Der Angeklagte hat sich zur Sache nicht eingelassen. Der gesondert verfolgte F. hatte in dem gegen ihn geführten Strafverfahren den Angeklagten zwar belastet, in der Hauptverhandlung aber von seinem Aussageverweigerungsrecht nach § 55 StPO Gebrauch gemacht. Weil der Angeklagte den Zeugen deshalb zu keinem Zeitpunkt befragen oder befragen lassen konnte (Art. 6 Abs. 3 lit. d MRK) und dieser zudem die Angaben in Erwartung einer Strafmilderung nach § 31 BtMG gemacht hatte, hat sich das Landgericht nicht in der Lage gesehen, eine Verurteilung des Angeklagten allein auf die Aussage des gesondert Verfolgten zu stützen.
a) Zwar erfordert das Recht auf konfrontative Befragung nach Art. 6 Abs. 3 lit. d MRK die besonders sorgfältige und kritische Überprüfung der Aussagen von Belastungszeugen, wenn der Angeklagte diese nicht befragen oder befragen lassen kann (vgl. BVerfG, Beschluss vom 8. Oktober 2009 - 2 BvR 547/08, NJW 2010, 925, 926; BGH, Urteil vom 25. Juli 2000 - 1 StR 169/00, BGHSt 46, 93, 104 f.). Hiervon werden auch die Einlassungen eines möglichen Mittäters erfasst, der in der Hauptverhandlung von seinem Auskunftsverweigerungsrecht Gebrauch macht (vgl.
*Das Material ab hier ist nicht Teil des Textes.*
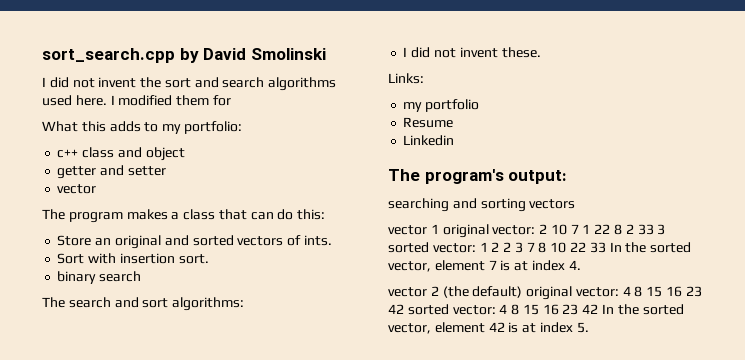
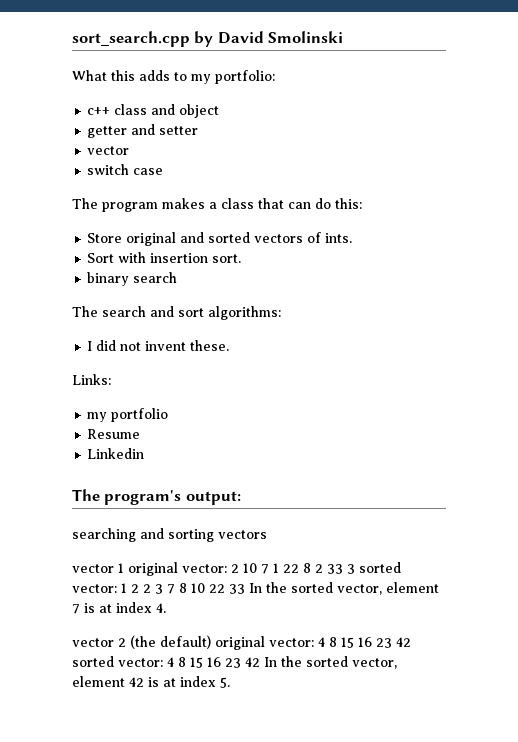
[42,77,337,91] [42,95,231,106] // I did not invent the sort and search algorithms used here. I modified them for -> (344, 37) none
(97, 189) none -> [87,164,164,175] // switch case
[95,238,112,246] an -> (123, 238) none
BGH, Beschlüsse vom 22. Juni 2005 - 2 StR 4/05, NStZ-RR 2005, 321; vom 9. Juni 2009 - 4 StR 461/08, NStZ 2009, 581; vom 15. Juni 2010 - 3 StR 157/10, NStZ 2010, 589; Urteil vom 16. April 2014 - 1 StR 638/13, NStZ-RR 2014, 246, 248). Es bedarf dann regelmäßig einer Bestätigung der belastenden Bekundungen durch andere wichtige Indizien außerhalb der Aussage selbst (vgl. BVerfG aaO; BGH, Beschlüsse vom 22. Juni 2005 - 2 StR 4/05, NStZ-RR 2005, 321; vom 17. März 2010 - 2 StR 397/09, BGHSt 55, 70, 74 f.; Urteil vom 16. April 2014 - 1 StR 638/13, NStZ-RR 2014, 246, 248 f.).
b) Dass das Landgericht die Aussagen des gesondert Verfolgten einer kritischen Überprüfung unterzogen hat, entspricht deshalb zwar im Ansatz den rechtlichen Vorgaben. Die Beweiswürdigung ist indes lücken- und damit fehlerhaft; denn den Urteilsgründen lässt sich entnehmen, dass der Strafkammer in den Fällen 12. und 13. der Anklage (Vorwurf der gemeinsamen Einfuhr von 50 g bzw. 70 g Heroin zum gewinnbringenden Weiterverkauf am 27./28. Juli und 31. Juli 2013) über die Aussagen des Zeugen F. hinaus weitere Beweismittel zur Beteiligung des Angeklagten an den Taten vorgelegen haben. So gibt das Urteil mehrere Telefongespräche zwischen dem Angeklagten und dem gesondert verfolgten F. vom 27./28. Juli und 31. Juli 2013 wieder, deren Inhalt nach der Bewertung durch die Strafkammer die Planung gemeinsamer Beschaffungsfahrten an diesen beiden Tagen "nahelegen". Warum es sich dennoch die Überzeugung, dass sich der Angeklagte an den Betäubungsmitteltaten des F. beteiligt hat, nicht hat verschaffen können, hat das Landgericht jedoch nicht erläutert. Soweit es ausgeführt hat, die Telefongespräche bestätigten nicht die Aussagen des Zeugen F. , wonach der Angeklagte die "treibende und finanzierende Kraft" der Betäubungsmittelgeschäfte gewesen sei, hat es unerörtert gelassen, ob dieser nicht auf andere Art und Weise als Teilnehmer an den Straftaten des gesondert Verfolgten in Betracht kommt.
3. Die rechtsfehlerhafte Beweiswürdigung zu den beiden genannten Fällen führt auch zur Urteilsaufhebung hinsichtlich der dreizehn übrigen angeklagten Taten. Zwar ergeben die Urteilsgründe insoweit keine den Angeklagten eindeutig belastenden Erkenntnisse, die außerhalb der Aussage des gesondert Verfolgten liegen. Doch kann ein Nachweis der Beteiligung an den Taten vom 27./28. Juli und 31. Juli 2013 auch für die übrigen Fälle von indizieller Bedeutung sein.